Records from a dataset:
------------------------------------------------------------------------

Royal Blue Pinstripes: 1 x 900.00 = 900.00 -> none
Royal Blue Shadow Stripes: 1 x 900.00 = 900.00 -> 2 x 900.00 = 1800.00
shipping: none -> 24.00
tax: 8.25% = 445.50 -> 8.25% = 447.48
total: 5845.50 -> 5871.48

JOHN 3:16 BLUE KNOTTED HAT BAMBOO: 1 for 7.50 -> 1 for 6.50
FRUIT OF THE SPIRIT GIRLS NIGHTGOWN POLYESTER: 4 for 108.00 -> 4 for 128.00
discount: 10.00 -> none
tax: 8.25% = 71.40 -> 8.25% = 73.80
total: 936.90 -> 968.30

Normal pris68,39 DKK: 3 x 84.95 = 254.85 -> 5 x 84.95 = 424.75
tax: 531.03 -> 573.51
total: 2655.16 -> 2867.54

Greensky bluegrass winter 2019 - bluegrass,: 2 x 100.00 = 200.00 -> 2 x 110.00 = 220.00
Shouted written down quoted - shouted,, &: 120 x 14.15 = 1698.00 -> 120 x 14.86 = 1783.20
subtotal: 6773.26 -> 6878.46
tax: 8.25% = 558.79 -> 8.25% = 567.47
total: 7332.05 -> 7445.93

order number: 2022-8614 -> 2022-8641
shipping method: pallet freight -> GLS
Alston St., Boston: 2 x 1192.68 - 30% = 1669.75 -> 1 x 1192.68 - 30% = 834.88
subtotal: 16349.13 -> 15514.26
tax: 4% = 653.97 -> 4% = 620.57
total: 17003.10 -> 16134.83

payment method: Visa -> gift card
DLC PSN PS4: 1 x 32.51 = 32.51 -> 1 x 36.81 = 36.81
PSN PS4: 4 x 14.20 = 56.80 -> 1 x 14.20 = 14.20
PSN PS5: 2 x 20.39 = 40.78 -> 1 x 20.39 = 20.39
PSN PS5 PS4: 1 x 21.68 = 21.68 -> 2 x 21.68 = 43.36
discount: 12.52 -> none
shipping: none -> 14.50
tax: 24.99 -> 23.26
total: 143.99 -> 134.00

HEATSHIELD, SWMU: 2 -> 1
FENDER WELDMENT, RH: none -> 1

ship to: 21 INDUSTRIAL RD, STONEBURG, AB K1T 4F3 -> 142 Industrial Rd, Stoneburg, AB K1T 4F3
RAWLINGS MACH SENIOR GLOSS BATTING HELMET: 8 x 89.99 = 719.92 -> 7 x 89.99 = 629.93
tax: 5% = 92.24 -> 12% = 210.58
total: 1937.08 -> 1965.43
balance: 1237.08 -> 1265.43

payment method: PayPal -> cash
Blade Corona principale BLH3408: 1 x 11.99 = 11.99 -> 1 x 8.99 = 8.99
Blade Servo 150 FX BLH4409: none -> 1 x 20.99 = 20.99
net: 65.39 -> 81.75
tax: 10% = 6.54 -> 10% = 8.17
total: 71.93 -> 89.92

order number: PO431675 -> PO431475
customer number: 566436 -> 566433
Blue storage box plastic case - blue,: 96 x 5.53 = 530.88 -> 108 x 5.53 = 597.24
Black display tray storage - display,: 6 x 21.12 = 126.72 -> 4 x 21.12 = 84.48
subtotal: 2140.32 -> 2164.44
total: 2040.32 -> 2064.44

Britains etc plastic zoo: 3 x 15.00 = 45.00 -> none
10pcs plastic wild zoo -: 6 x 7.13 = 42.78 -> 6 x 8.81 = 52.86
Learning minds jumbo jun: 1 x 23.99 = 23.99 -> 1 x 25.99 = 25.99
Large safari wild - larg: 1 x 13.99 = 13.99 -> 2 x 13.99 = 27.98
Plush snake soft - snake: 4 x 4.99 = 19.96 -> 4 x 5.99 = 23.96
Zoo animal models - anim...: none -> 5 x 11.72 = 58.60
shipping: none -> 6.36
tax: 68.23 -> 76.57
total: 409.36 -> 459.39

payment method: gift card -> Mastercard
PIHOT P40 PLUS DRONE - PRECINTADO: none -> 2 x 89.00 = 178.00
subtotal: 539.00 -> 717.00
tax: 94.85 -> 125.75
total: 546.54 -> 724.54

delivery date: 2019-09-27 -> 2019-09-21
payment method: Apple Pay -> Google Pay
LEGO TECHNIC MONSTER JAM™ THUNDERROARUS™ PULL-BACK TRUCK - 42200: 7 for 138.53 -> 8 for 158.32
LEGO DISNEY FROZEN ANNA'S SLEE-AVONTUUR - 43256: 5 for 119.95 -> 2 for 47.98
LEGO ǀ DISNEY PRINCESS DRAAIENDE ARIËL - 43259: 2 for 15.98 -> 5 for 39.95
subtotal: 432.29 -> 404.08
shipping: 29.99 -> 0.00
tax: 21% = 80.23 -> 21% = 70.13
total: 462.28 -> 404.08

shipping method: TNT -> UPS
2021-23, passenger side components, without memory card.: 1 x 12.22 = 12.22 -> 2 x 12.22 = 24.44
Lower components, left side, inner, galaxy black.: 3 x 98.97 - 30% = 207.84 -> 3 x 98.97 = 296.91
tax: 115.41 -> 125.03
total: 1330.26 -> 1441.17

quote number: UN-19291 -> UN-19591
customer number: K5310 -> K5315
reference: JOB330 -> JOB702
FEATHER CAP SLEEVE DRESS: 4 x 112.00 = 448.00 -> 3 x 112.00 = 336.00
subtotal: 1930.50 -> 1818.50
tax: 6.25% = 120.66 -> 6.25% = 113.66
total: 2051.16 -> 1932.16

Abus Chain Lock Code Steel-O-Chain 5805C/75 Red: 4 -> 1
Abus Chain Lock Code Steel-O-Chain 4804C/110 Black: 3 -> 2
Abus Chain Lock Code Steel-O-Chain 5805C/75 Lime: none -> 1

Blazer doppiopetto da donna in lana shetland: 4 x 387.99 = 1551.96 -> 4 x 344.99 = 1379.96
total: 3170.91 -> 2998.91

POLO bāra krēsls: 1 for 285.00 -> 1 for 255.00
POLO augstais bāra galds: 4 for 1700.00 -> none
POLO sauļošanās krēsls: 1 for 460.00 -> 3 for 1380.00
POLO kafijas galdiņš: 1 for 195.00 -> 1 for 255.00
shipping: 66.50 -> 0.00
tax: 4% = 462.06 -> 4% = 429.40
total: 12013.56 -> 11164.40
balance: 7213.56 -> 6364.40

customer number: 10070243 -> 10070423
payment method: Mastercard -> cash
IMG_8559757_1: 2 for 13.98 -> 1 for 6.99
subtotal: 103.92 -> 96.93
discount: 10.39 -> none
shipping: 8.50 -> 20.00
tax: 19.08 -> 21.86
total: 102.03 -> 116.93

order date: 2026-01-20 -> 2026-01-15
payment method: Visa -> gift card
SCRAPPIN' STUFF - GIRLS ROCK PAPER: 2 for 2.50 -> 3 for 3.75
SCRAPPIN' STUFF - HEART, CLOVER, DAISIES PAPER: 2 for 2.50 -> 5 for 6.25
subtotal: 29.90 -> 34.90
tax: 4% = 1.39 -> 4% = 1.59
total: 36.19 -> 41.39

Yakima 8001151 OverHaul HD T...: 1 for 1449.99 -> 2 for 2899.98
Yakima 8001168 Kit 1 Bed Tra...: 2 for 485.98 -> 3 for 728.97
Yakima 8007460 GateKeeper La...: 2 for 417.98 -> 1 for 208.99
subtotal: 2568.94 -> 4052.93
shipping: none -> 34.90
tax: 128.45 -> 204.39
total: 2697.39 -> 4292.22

------------------------------------------------------------------------

• **EXERCISE BRIEF**
Going back over the entries above, copy word for word every line from the one that has "Alston St., Boston: 2" on through the one that has "payment method: PayPal -> cash".

• **RESPONSE**
Alston St., Boston: 2 x 1192.68 - 30% = 1669.75 -> 1 x 1192.68 - 30% = 834.88
subtotal: 16349.13 -> 15514.26
tax: 4% = 653.97 -> 4% = 620.57
total: 17003.10 -> 16134.83

payment method: Visa -> gift card
DLC PSN PS4: 1 x 32.51 = 32.51 -> 1 x 36.81 = 36.81
PSN PS4: 4 x 14.20 = 56.80 -> 1 x 14.20 = 14.20
PSN PS5: 2 x 20.39 = 40.78 -> 1 x 20.39 = 20.39
PSN PS5 PS4: 1 x 21.68 = 21.68 -> 2 x 21.68 = 43.36
discount: 12.52 -> none
shipping: none -> 14.50
tax: 24.99 -> 23.26
total: 143.99 -> 134.00

HEATSHIELD, SWMU: 2 -> 1
FENDER WELDMENT, RH: none -> 1

ship to: 21 INDUSTRIAL RD, STONEBURG, AB K1T 4F3 -> 142 Industrial Rd, Stoneburg, AB K1T 4F3
RAWLINGS MACH SENIOR GLOSS BATTING HELMET: 8 x 89.99 = 719.92 -> 7 x 89.99 = 629.93
tax: 5% = 92.24 -> 12% = 210.58
total: 1937.08 -> 1965.43
balance: 1237.08 -> 1265.43

payment method: PayPal -> cash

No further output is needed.